Cancer of the esophagus, which is a hollow, muscular tube that connects the throat to the stomach, is relatively rare in the United States, making up just 1 percent of all cancers diagnosed. The good news is that rates of this type of cancer have been falling slightly in each of the past 10 years, and survival rates are improving, especially if esophageal cancer is detected early.
During the 1960s and 1970s, only about 5 percent of patients survived at least five years after being diagnosed. Now, about 20 percent of patients are making it to the five-year mark, according to the American Cancer Society.
Who’s at risk? Esophageal cancer is four times more common among men than among women, and the risk goes up the older people get.
What you can do
While the exact cause of esophageal cancer is unknown, research suggests that the following measures may reduce your risk:
Turn your back on tobacco. Because smoking damages the DNA in the cells lining your esophagus, smoking significantly increases your risk of this type of cancer.
Eat more fruits and vegetables. About 15 percent of esophageal cancers can be linked to a diet low in fruits and vegetables, according to the American Cancer Society. Eating more of those foods raw may offer even more protection.

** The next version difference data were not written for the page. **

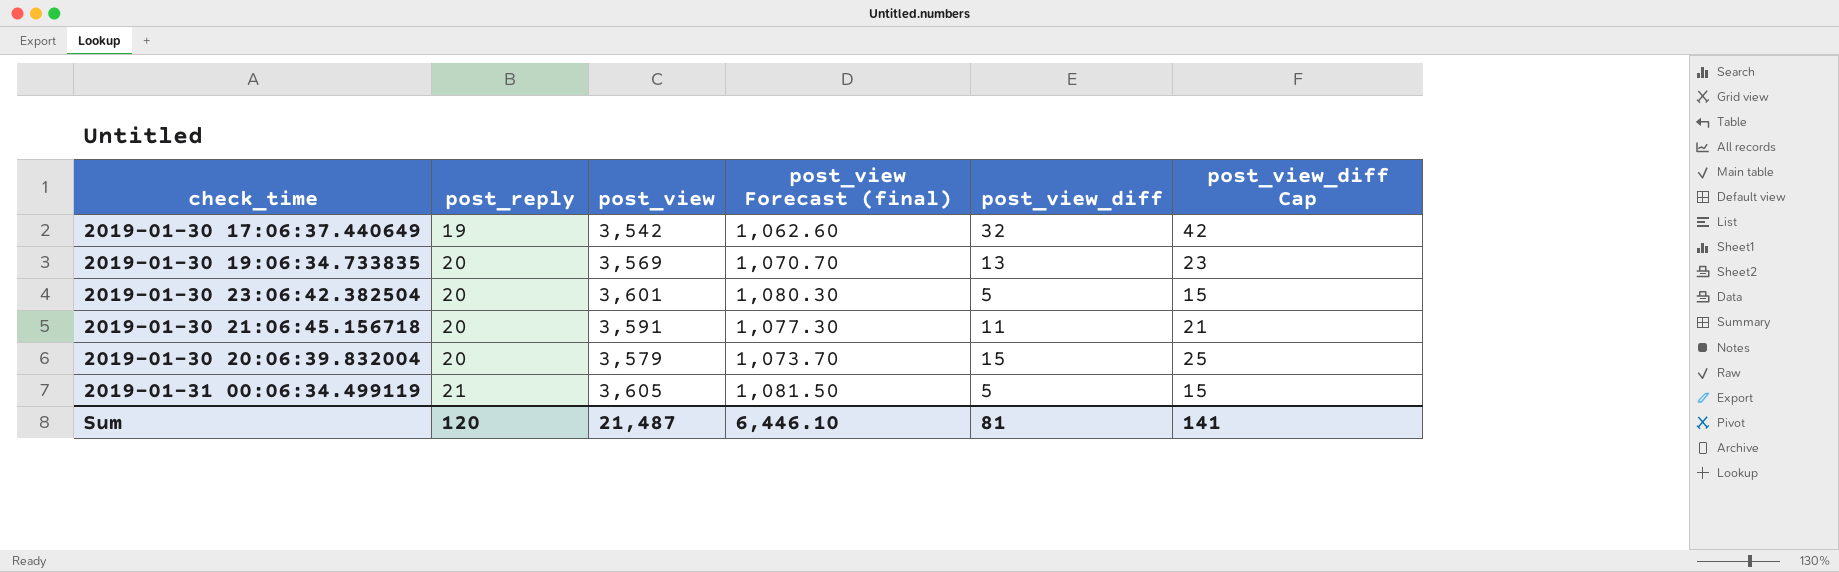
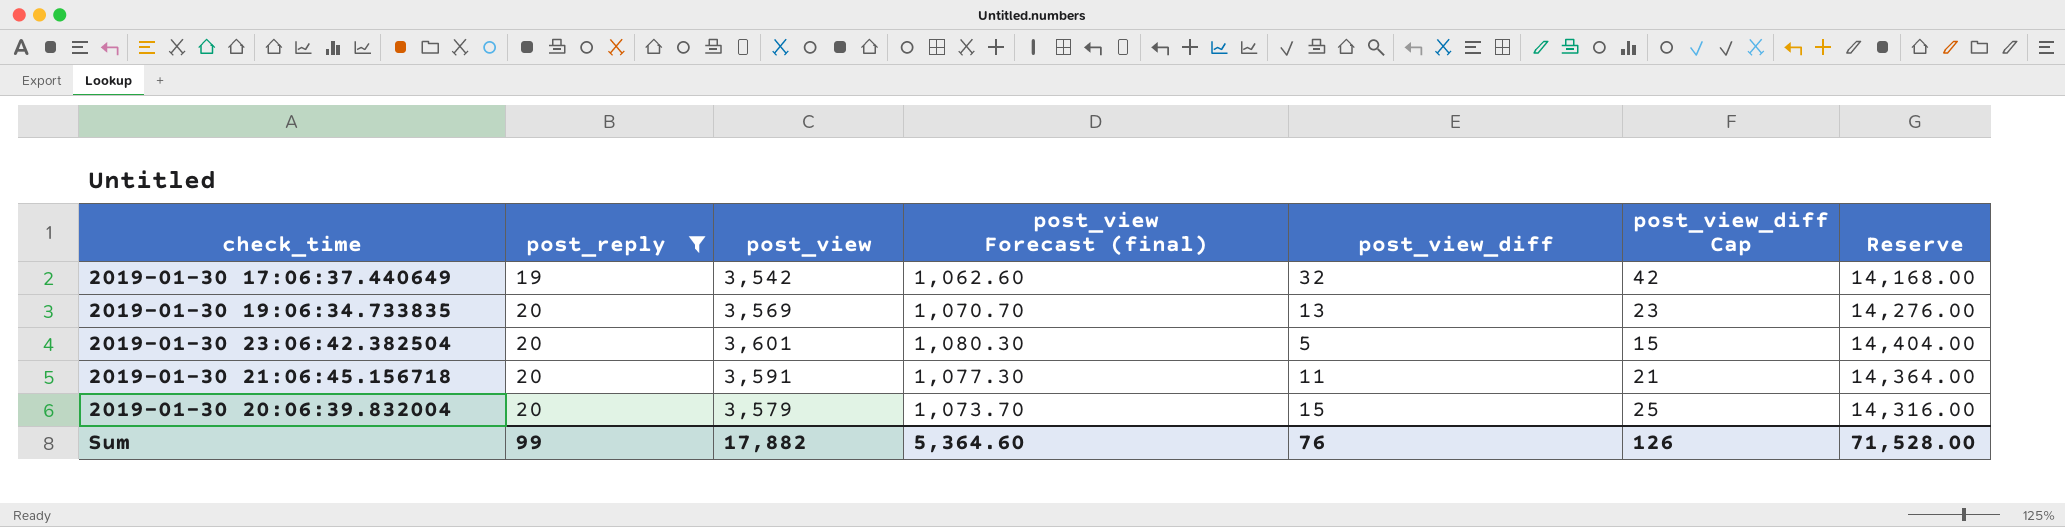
filter: none -> post_reply != 21
column Reserve | formula: none -> [post_view] * 4
Sum | post_reply: 120 -> 99
Sum | post_view: 21,487 -> 17,882
Sum | post_view Forecast (final): 6,446.10 -> 5,364.60
Sum | post_view_diff: 81 -> 76
Sum | post_view_diff Cap: 141 -> 126

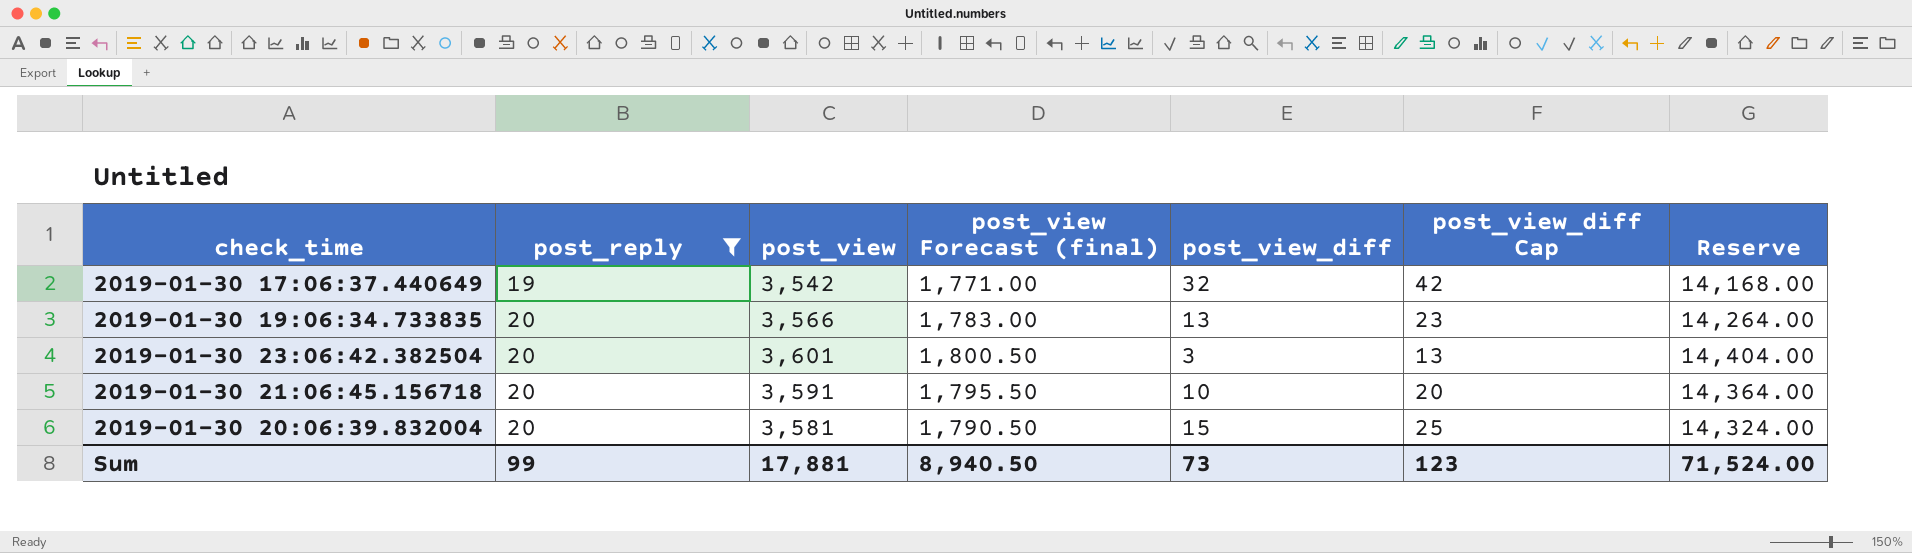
column post_view Forecast (final) | formula: [post_view] * 0.3 -> [post_view] * 0.5
2019-01-30 19:06:34.733835 | post_view: 3,569 -> 3,566
2019-01-30 19:06:34.733835 | Reserve: 14,276.00 -> 14,264.00
2019-01-30 23:06:42.382504 | post_view_diff: 5 -> 3
2019-01-30 23:06:42.382504 | post_view_diff Cap: 15 -> 13
2019-01-30 21:06:45.156718 | post_view_diff: 11 -> 10
2019-01-30 21:06:45.156718 | post_view_diff Cap: 21 -> 20
2019-01-30 20:06:39.832004 | post_view: 3,579 -> 3,581
2019-01-30 20:06:39.832004 | Reserve: 14,316.00 -> 14,324.00
Sum | post_view: 17,882 -> 17,881
Sum | post_view Forecast (final): 5,364.60 -> 8,940.50
Sum | post_view_diff: 76 -> 73
Sum | post_view_diff Cap: 126 -> 123
Sum | Reserve: 71,528.00 -> 71,524.00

Hold off on hot liquids. Drinking very hot beverages may damage esophageal cells, potentially leading to cancer, according to some studies.
Reduce alcohol consumption. Research shows that people who drink more than three alcoholic beverages a day are more likely than nondrinkers to develop cancer of the esophagus.
Maintain a healthy weight. Being obese, especially around the abdomen, has been linked to esophageal cancer.
Get a grip on GERD. If you have gastroesophageal reflux disease (GERD), the constant exposure of your esophageal lining to stomach acids and bile can seriously damage your esophagus, possibly causing esophageal cancer.
Having Barrett’s esophagus, a complication of GERD, further increases your risk of esophageal cancer. If you have GERD or Barrett’s esophagus, schedule an upper endoscopy on a routine basis so that your doctor can look for precancerous changes in the lining of your esophagus.